Here are five techniques to help break emotional eating, starting with re-patterning your behavior and next delving into those boxed-up emotions.
You know what to eat. And what not to. You don’t eat gluten or sugar, nor do you drink soda. You’re meticulous about what food you put into your mouth. And how could you not be? You’ve read so much about food and wellness that you’ve seriously considered becoming a health coach/nutritionist/food guru/wellness activist.
But you have an issue. Something you hide very well. It only happens when you’re alone. And you try to avoid that.
When it happens, the food demon takes over. You had a bad day. You’re feeling stressed, angry, sad, or all three! You’re drawn to the refrigerator, as you tell yourself the food will resolve the emotion. You reach for the raw almond butter (it’s raw because you know roasted nut butters are damaged fat). The spoon goes into the jar, and then into your mouth. Over and over again. You’re not quite conscious of this. It’s almost meditational. Relief and distraction.
By now, half the jar is gone. Consciousness catches up. The guilt. The shame. The sadness. You haven’t made a dent in the original emotion you were eating over. The almond butter didn’t relieve the stress or loneliness you wanted it to. Instead, you feel worse. You promise yourself you won’t do this again, ever. You vow never to keep almond butter in the house again, just like you did with the ice-cream, chocolate and gluten-free cookies.
You hear a voice, which says, “There has to be a better way.” And there is.

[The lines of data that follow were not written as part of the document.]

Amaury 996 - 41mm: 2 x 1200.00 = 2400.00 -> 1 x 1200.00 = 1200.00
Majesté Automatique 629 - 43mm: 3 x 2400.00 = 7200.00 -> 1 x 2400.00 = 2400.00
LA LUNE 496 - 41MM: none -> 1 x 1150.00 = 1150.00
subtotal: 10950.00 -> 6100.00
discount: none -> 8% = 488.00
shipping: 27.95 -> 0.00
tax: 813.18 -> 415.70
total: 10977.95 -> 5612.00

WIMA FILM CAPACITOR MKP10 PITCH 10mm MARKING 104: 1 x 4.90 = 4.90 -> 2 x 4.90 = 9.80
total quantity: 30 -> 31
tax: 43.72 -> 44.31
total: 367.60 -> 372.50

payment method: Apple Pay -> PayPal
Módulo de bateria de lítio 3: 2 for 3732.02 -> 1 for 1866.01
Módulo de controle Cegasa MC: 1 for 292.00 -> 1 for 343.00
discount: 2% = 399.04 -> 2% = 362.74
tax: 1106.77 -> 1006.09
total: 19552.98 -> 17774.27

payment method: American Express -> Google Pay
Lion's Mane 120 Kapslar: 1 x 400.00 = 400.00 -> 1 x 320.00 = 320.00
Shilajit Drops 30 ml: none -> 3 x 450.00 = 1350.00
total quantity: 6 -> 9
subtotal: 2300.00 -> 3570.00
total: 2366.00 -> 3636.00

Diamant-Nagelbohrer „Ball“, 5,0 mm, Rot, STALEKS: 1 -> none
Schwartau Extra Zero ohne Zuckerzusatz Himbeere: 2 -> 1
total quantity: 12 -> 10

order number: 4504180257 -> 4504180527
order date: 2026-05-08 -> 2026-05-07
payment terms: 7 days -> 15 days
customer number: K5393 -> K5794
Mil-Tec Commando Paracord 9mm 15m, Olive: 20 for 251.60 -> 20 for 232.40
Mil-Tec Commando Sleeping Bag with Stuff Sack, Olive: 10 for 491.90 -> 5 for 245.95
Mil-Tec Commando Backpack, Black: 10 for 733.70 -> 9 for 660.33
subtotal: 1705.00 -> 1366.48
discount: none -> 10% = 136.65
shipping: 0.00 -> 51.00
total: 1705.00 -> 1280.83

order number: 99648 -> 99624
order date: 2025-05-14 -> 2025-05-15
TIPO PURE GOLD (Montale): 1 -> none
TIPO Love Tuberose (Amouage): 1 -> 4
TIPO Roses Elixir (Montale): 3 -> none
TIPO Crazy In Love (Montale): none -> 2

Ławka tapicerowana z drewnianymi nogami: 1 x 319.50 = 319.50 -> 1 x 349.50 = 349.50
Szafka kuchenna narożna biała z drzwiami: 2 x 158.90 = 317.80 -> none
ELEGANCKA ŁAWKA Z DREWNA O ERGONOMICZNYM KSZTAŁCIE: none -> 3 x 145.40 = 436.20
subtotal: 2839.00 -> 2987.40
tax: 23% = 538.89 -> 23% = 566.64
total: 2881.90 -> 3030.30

It starts by re-patterning your behavior and delving into those boxed-up emotions.
Below are five techniques I use with my clients to help break their emotional eating:
1. Recognize it is a conditioned response.
It’s a habit, not an addiction (even if it feels that way). You’ve created a neural pathway in the brain, which tells you to eat when stressed/bored/depleted/frustrated/disconnected. To break this, you don’t even need to understand what the emotional trigger is. You simply need to do something different from the day before (see point 2). Then repeat it.
2. Find a replacement habit.
Choose a self-care habit which makes you feel happy. Take a bath with aromatherapy oils, burn some incense, meditate (if you don’t know how to meditate, try MBG’s online meditation course with Charlie Knoles), dance, clean out your wardrobe, or start a blog. Select one and repeat it for 21 days to create a new habit.
3. Identify the benefit.
You’re getting a benefit from emotionally eating, even if you don’t think you are. Perhaps it’s a momentary feeling of bliss, a discharge of emotions, a feeling of rebellion, or it distracts you from life. Whatever it is, write it down and contemplate how valuable it is to you.
4. Visualize your life free from emotional eating.
Close your eyes and picture your dream life. Where are you? What makes it dreamlike? How do you feel? What’s the expression on your face? Melt into this feeling and enjoy it. Write this image and feeling down, preferably under the benefit you’re getting from the emotional eating. Which one feels nicer? When your dream life feels nicer than the benefit, you can break your emotional eating.
5. Do some emotional digging.
When you’re ready, start delving into these emotions. What feelings are you suppressing? What memories pop into your head that you dismiss? These are the ones you want to release. Use meditation, emotional freedom technique (EFT), rituals of release and forgiveness to clear them. This is a deep topic but you don’t need to have this resolved to stop emotional eating. You can break this cycle right now by applying techniques 1-4.